Problem statement:
Across the listing below, count the lines that mention the string "json". Reply with the figure only.

+++ Data excerpts +++

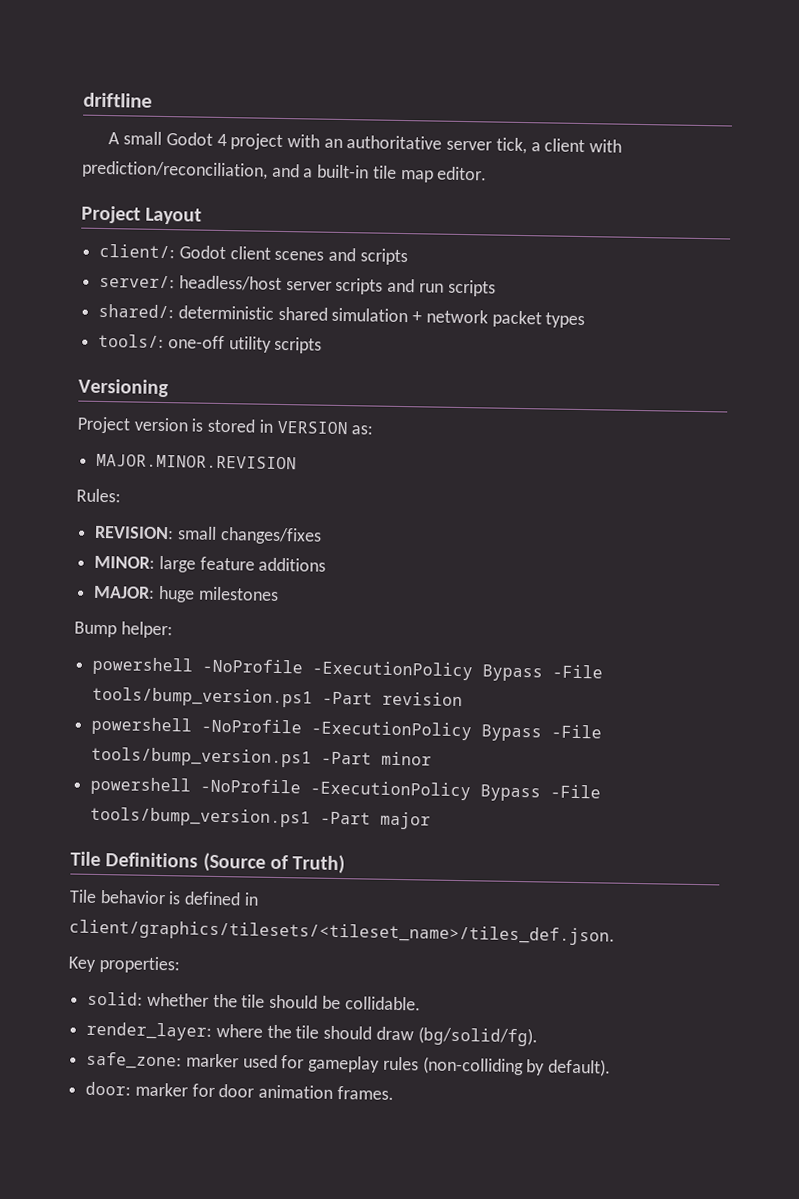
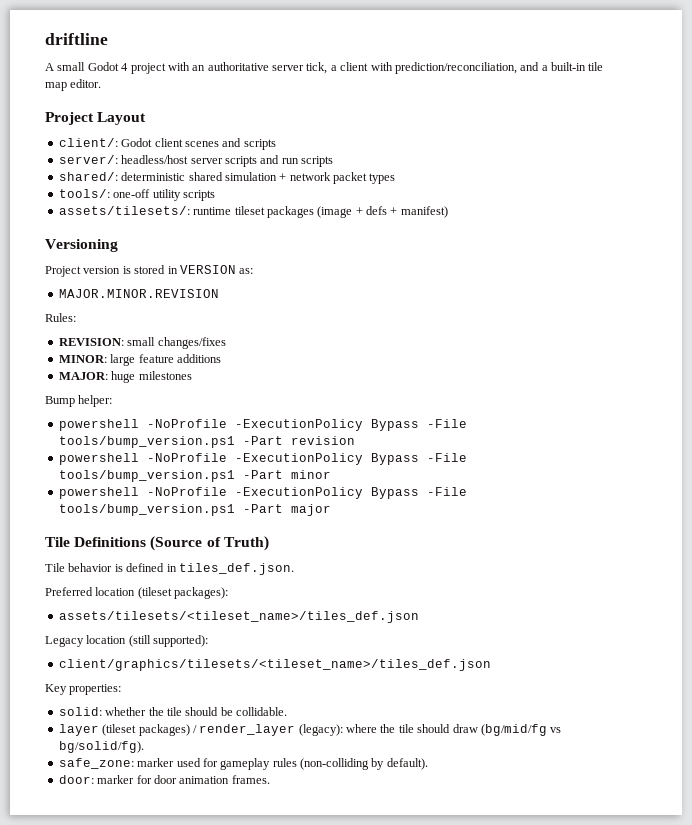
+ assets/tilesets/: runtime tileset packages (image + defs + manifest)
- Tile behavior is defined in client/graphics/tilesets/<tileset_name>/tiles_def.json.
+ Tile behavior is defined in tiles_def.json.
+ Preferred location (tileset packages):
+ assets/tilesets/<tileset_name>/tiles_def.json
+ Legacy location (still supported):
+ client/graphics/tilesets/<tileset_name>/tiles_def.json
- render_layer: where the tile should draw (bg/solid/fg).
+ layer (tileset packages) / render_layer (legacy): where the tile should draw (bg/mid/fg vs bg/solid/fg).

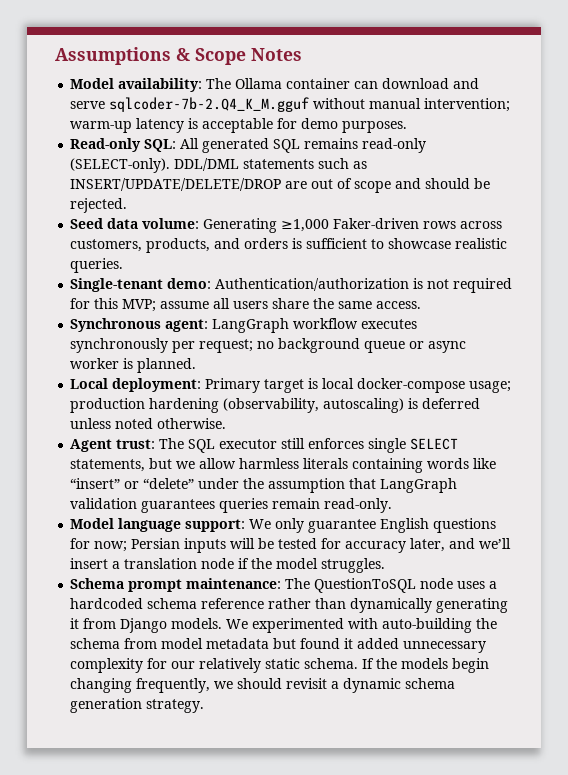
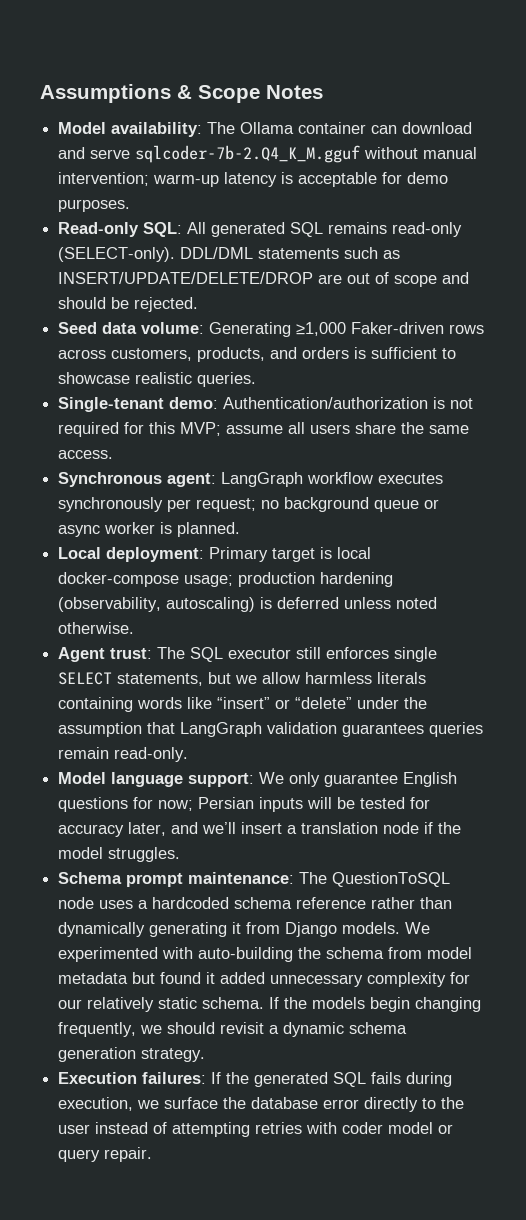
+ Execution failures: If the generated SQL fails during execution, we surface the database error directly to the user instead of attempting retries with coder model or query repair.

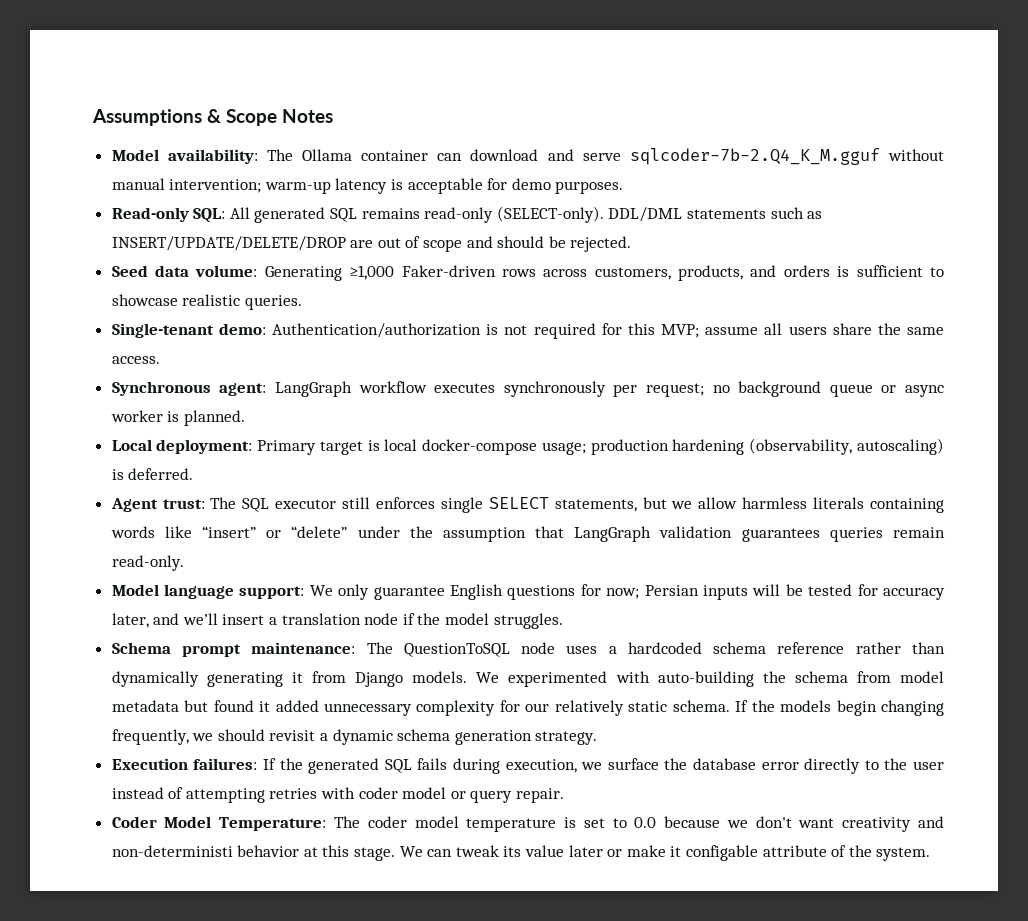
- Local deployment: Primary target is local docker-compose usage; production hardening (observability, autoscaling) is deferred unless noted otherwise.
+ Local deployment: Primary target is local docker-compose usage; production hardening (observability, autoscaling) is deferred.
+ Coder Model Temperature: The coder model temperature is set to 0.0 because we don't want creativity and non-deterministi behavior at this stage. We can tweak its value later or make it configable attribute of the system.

+++
+++ Data excerpts +++

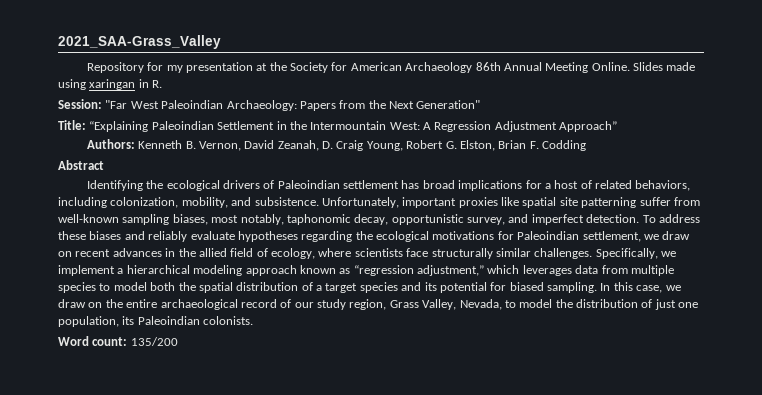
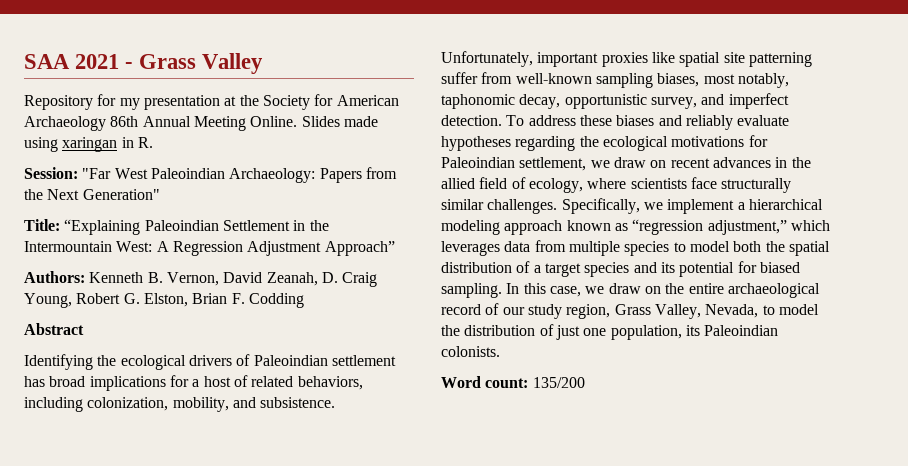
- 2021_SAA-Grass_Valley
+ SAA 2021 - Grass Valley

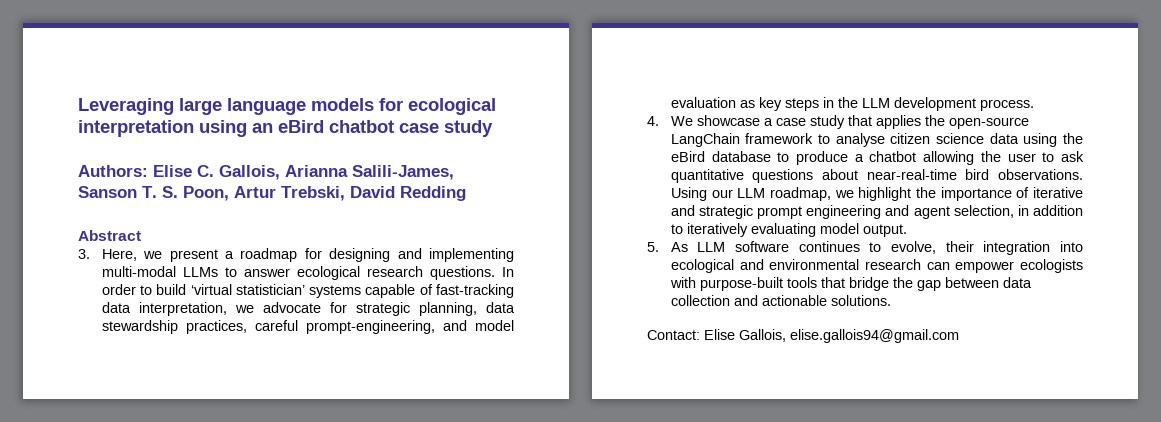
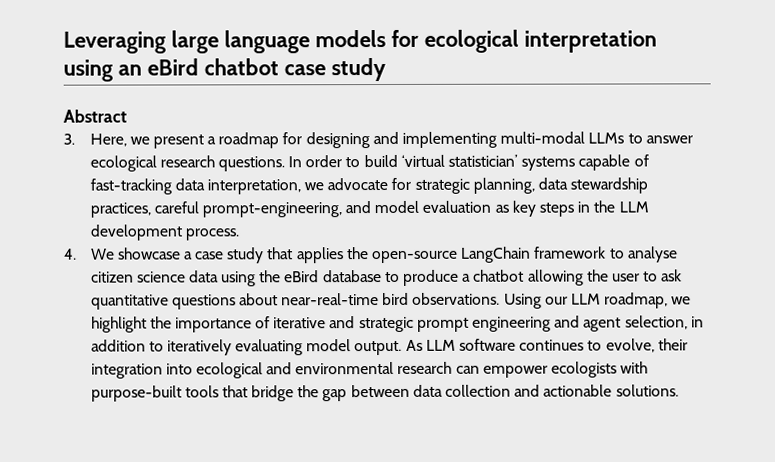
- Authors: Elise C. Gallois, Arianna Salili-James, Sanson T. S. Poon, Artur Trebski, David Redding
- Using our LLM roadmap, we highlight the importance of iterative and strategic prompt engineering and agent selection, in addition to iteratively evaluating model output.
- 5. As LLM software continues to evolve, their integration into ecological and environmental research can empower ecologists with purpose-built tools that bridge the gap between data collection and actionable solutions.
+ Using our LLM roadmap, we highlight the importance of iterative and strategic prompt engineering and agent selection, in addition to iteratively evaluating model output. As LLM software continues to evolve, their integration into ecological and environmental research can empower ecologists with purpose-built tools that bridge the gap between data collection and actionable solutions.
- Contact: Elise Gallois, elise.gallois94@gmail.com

+++

Written answer:
4